Exercise aim: Images within the entries are to be omitted; the remainder must be reproduced exactly.

***

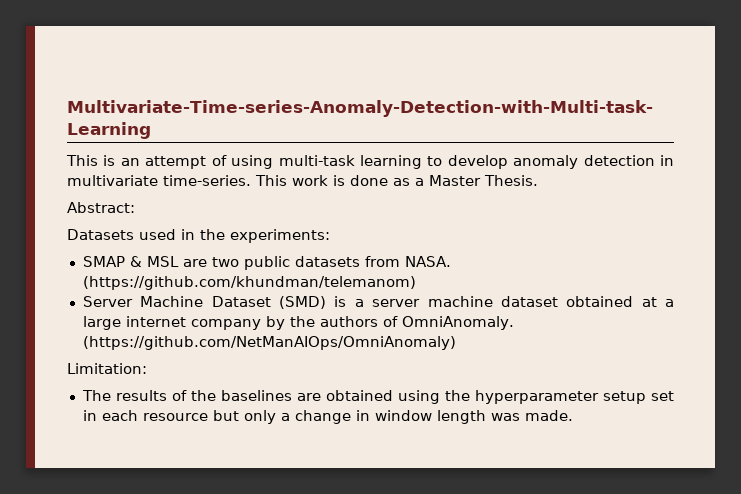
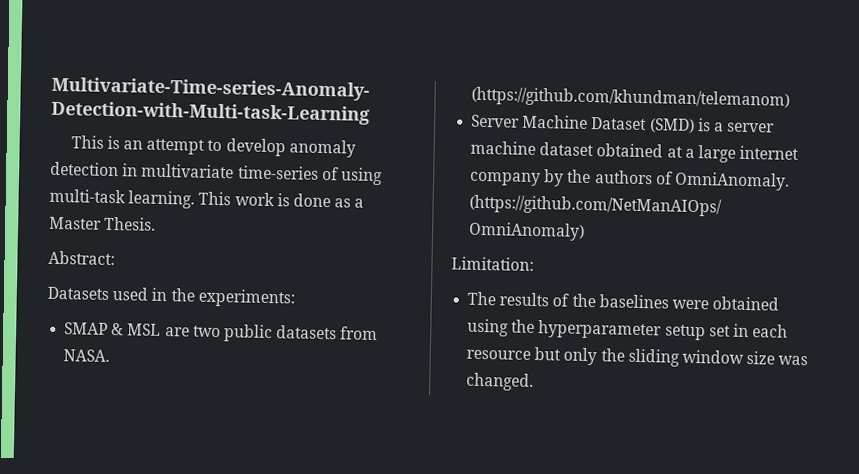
[211,155,422,169] of using multi-task learning -> (206, 146) none
[163,175,251,186] time-series. -> [237,165,383,186] [49,188,196,209] time-series of using multi-task learning.
[296,393,321,401] are -> [671,299,709,310] were
[280,410,573,424] a change in window length was made. -> [600,348,809,367] [466,372,535,391] the sliding window size was changed.

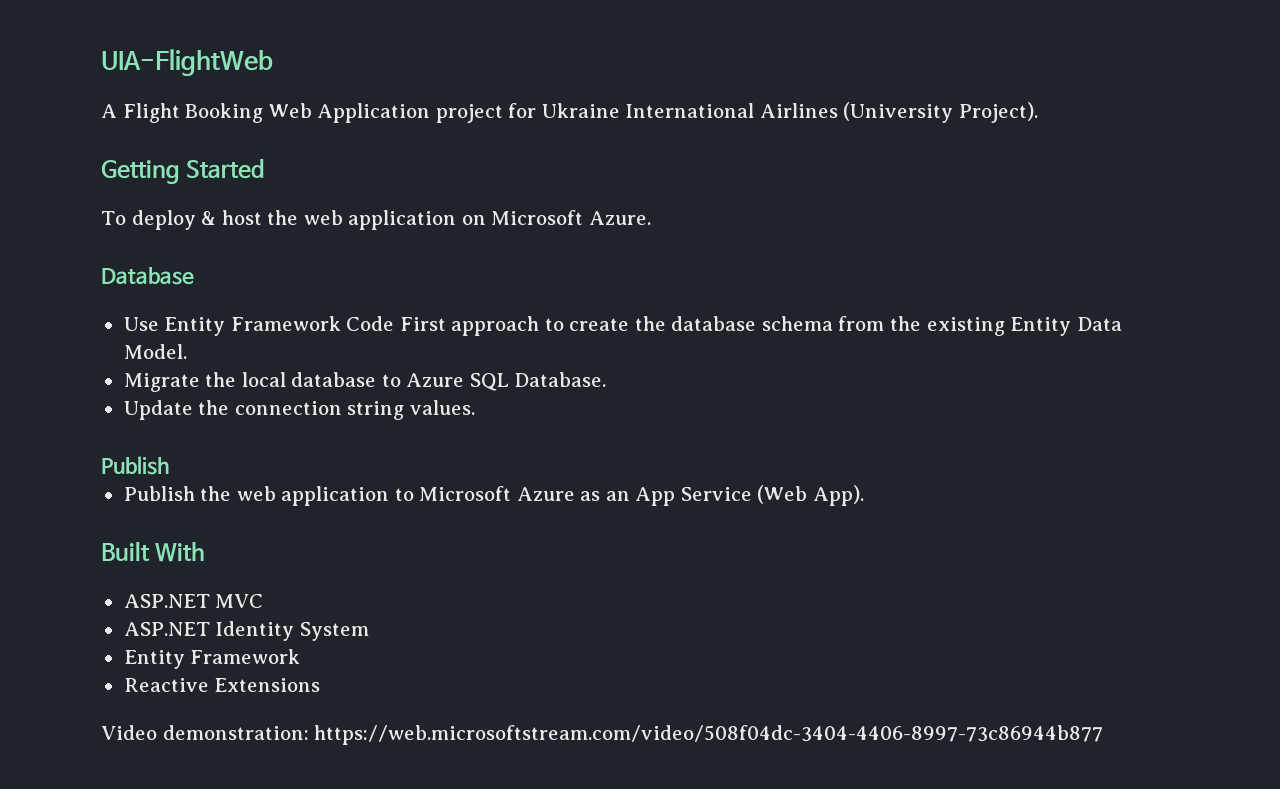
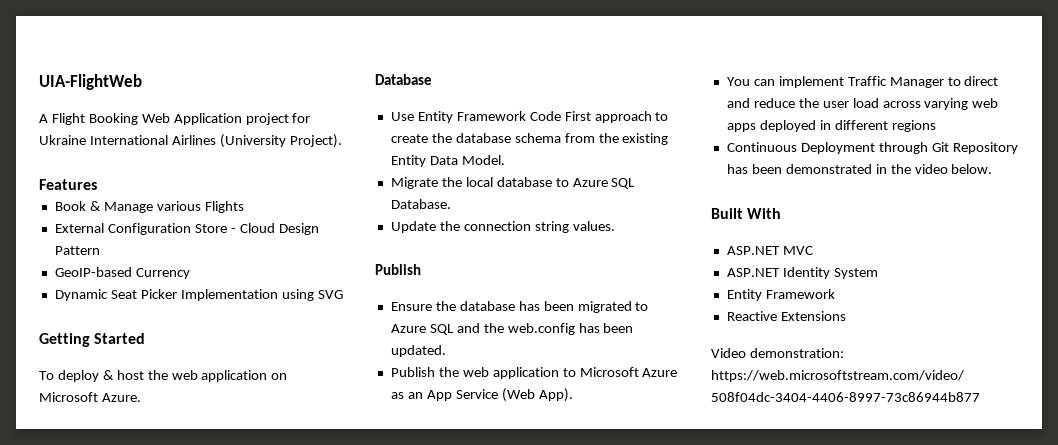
(1038, 112) none -> [39,179,97,190] [54,201,244,213] [54,223,319,235] [54,246,100,255] [54,267,190,279] [54,289,343,301] // Features // Book & Manage various Flights // External Configuration Store - Cloud Design Pattern // GeoIP-based Currency // Dynamic Seat Picker Implementation using SVG
(169, 465) none -> [390,301,649,313] [390,323,634,335] [390,345,446,357] // Ensure the database has been migrated to Azure SQL and the web.config has been updated.
(864, 495) none -> [726,76,999,88] [726,98,999,110] [726,120,936,132] [726,142,1018,154] [726,164,993,174] // You can implement Traffic Manager to direct and reduce the user load across varying web apps deployed in different regions // Continuous Deployment through Git Repository has been demonstrated in the video below.

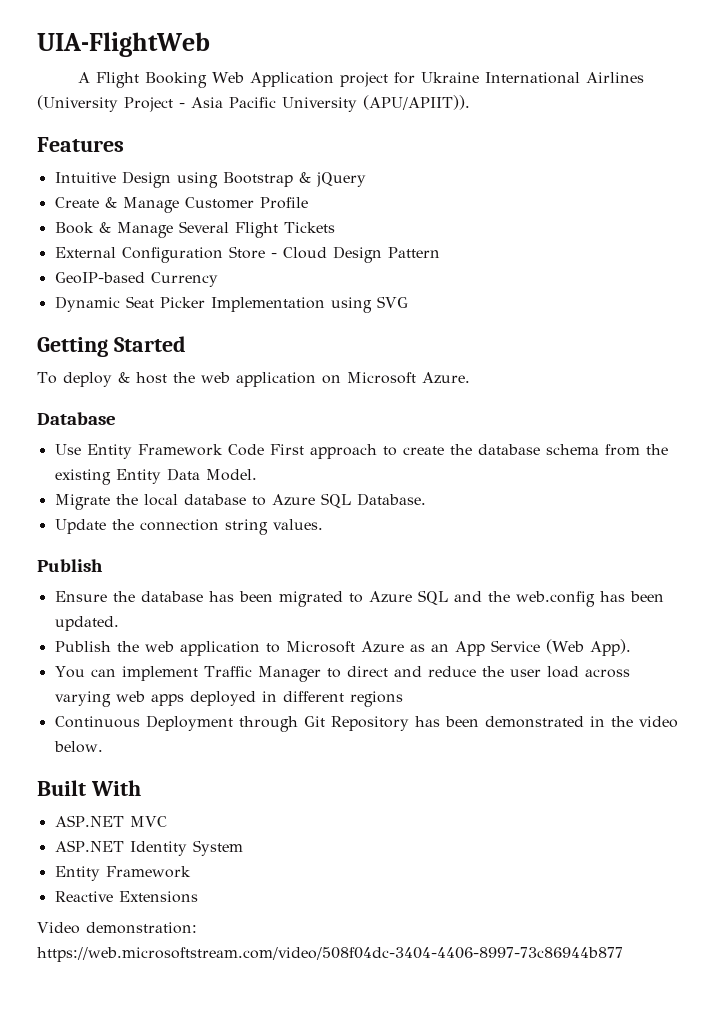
[289,134,342,148] [39,179,97,190] Project). // Features -> [124,95,470,112] [37,137,124,152] [54,171,366,188] [54,197,308,213] Project - Asia Pacific University (APU/APIIT)). // Features // Intuitive Design using Bootstrap & jQuery // Create & Manage Customer Profile
[156,201,244,213] various Flights -> [178,221,335,238] Several Flight Tickets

***

Problem solution:
[211,155,422,169] of using multi-task learning -> (206, 146) none
[163,175,251,186] time-series. -> [237,165,383,186] [49,188,196,209] time-series of using multi-task learning.
[296,393,321,401] are -> [671,299,709,310] were
[280,410,573,424] a change in window length was made. -> [600,348,809,367] [466,372,535,391] the sliding window size was changed.

(1038, 112) none -> [39,179,97,190] [54,201,244,213] [54,223,319,235] [54,246,100,255] [54,267,190,279] [54,289,343,301] // Features // Book & Manage various Flights // External Configuration Store - Cloud Design Pattern // GeoIP-based Currency // Dynamic Seat Picker Implementation using SVG
(169, 465) none -> [390,301,649,313] [390,323,634,335] [390,345,446,357] // Ensure the database has been migrated to Azure SQL and the web.config has been updated.
(864, 495) none -> [726,76,999,88] [726,98,999,110] [726,120,936,132] [726,142,1018,154] [726,164,993,174] // You can implement Traffic Manager to direct and reduce the user load across varying web apps deployed in different regions // Continuous Deployment through Git Repository has been demonstrated in the video below.

[289,134,342,148] [39,179,97,190] Project). // Features -> [124,95,470,112] [37,137,124,152] [54,171,366,188] [54,197,308,213] Project - Asia Pacific University (APU/APIIT)). // Features // Intuitive Design using Bootstrap & jQuery // Create & Manage Customer Profile
[156,201,244,213] various Flights -> [178,221,335,238] Several Flight Tickets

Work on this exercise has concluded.